Si tout succès procède d'un « coup d'État », toute renommée se fonde, à vrai dire, sur un jeu de probabilités. C'est une sorte d'hypothèse, en effet, relative aux vicissitudes ultérieures du goût et au développement des idées dominantes, qui supporte toute réputation destinée à prendre de l'ampleur et la durée. RENOMMÉE, « célébrité répandue en tous lieux », disent les dictionnaires; et, pour les créateurs d'expression littéraire, c'est la suprême survie qui s'attache à cette diffusion extrême d'un nom, d'un titre, d'une pensée, d'un fragment quelconque...

Le phénomène de la renommée se présente d'une façon un peu différente dans les lettres et dans l'histoire. Une renommée historique demeure sensiblement inamovible, au moins dans une ère donnée Louis XI ou Richelieu pourront être, dans un même siècle, fort différemment jugés; Napoléon passera, dans une période assez courte, par les pôles opposés de la gloire; ils n'en restent pas moins notoires, ayant modifié profondément l'aspect d'une nation ou d'une société, - et c'est à quoi équivaut, en somme, toute grande intervention historique. Il faudra, pour qu'on les oublie, qu'on cesse de s'intéresser à des zones entières du passé.
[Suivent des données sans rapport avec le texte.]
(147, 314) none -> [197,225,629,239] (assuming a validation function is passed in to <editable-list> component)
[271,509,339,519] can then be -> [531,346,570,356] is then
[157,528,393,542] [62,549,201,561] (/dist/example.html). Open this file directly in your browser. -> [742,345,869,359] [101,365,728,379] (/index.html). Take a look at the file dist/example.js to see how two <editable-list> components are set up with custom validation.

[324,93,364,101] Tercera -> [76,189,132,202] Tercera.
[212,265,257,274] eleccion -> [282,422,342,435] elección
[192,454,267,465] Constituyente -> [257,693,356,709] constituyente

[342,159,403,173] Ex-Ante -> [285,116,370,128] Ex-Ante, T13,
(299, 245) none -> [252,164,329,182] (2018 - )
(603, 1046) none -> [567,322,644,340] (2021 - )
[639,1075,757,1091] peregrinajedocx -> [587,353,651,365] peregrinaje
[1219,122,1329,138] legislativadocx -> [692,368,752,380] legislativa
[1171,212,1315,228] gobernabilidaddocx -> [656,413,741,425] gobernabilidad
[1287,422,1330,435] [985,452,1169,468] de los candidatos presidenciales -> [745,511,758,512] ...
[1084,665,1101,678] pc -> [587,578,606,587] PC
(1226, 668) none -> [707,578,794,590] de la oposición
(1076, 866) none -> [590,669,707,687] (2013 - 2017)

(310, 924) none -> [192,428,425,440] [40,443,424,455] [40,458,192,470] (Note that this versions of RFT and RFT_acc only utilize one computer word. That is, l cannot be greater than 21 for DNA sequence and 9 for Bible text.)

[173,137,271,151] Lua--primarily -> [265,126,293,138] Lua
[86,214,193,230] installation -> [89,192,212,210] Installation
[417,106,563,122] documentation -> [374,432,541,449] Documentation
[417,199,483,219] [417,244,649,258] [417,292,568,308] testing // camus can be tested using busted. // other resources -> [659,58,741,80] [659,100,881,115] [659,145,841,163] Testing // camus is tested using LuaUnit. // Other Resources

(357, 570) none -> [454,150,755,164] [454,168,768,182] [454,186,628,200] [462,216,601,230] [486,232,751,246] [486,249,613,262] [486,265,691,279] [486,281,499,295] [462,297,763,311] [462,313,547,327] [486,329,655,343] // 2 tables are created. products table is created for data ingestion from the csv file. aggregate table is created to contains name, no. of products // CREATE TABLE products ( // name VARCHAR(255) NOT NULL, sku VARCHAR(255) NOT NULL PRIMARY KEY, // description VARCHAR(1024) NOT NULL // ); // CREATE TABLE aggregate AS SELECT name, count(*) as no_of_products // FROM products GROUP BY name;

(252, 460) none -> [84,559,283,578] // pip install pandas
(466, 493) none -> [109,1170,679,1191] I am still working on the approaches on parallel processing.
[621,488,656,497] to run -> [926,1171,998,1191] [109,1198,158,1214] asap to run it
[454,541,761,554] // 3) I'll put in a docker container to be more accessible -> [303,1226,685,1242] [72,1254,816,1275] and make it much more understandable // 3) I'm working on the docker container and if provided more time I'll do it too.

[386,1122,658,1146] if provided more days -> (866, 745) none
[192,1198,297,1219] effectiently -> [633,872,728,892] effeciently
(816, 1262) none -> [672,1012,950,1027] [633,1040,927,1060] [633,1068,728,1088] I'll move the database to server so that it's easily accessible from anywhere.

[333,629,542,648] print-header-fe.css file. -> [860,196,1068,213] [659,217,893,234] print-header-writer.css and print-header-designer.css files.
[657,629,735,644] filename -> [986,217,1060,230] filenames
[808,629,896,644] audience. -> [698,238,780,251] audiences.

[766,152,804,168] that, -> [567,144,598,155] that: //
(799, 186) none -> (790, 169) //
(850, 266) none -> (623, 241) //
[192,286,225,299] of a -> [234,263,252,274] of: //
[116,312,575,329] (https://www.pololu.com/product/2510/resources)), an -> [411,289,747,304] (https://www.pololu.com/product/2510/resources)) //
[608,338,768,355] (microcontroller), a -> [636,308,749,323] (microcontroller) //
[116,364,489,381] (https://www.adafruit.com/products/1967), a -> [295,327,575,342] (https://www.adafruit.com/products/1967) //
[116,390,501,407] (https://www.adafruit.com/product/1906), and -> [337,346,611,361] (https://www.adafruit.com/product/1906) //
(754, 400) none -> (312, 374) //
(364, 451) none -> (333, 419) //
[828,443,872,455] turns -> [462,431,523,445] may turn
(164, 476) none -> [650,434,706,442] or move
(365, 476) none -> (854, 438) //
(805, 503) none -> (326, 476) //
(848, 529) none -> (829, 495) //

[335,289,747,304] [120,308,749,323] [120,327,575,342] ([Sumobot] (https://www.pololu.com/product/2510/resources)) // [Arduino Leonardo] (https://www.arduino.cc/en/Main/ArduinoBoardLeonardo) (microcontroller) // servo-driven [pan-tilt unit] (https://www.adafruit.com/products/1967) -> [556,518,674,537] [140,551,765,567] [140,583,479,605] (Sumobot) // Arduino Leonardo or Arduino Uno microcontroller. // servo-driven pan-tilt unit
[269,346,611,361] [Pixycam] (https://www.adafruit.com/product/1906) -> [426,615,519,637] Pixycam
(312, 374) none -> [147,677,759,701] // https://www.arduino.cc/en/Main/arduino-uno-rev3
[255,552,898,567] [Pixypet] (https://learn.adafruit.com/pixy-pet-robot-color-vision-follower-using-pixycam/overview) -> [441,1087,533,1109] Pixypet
Il n'en est pas de même pour une renommée artistique. Sans doute, des lexiques ou des manuels feront émerger longtemps un grand nom; des études rétrospectives signaleront le retentissement d'une œuvre dans le milieu contemporain. Des rues, des places, des avenues, auront été baptisées d'un patronymique notoire. Mais la renommée véritable, dans la littérature et tous les arts d'expression, doit comporter autre chose, une signification durable, une auréole persistante. Et c'est par là que le flux des phénomènes entraîne avec lui toute gloire et l'empêche de conserver en toute certitude une valeur permanente. Le paradoxe d'hier, aujourd'hui lieu commun, peut devenir préjugé demain, et la forme est soumise à ces fluctuations aussi bien que les idées qu'arrivera-t-il de la réputation la mieux fondée en apparence, si l'enjeu d'autrefois ne correspond plus aux mises d'une autre époque? Vérifications incessantes et revisions continues et secrètes,

que précède d'ailleurs, chez tout écrivain, une sorte de pari concernant les futures manières de penser et de sentir.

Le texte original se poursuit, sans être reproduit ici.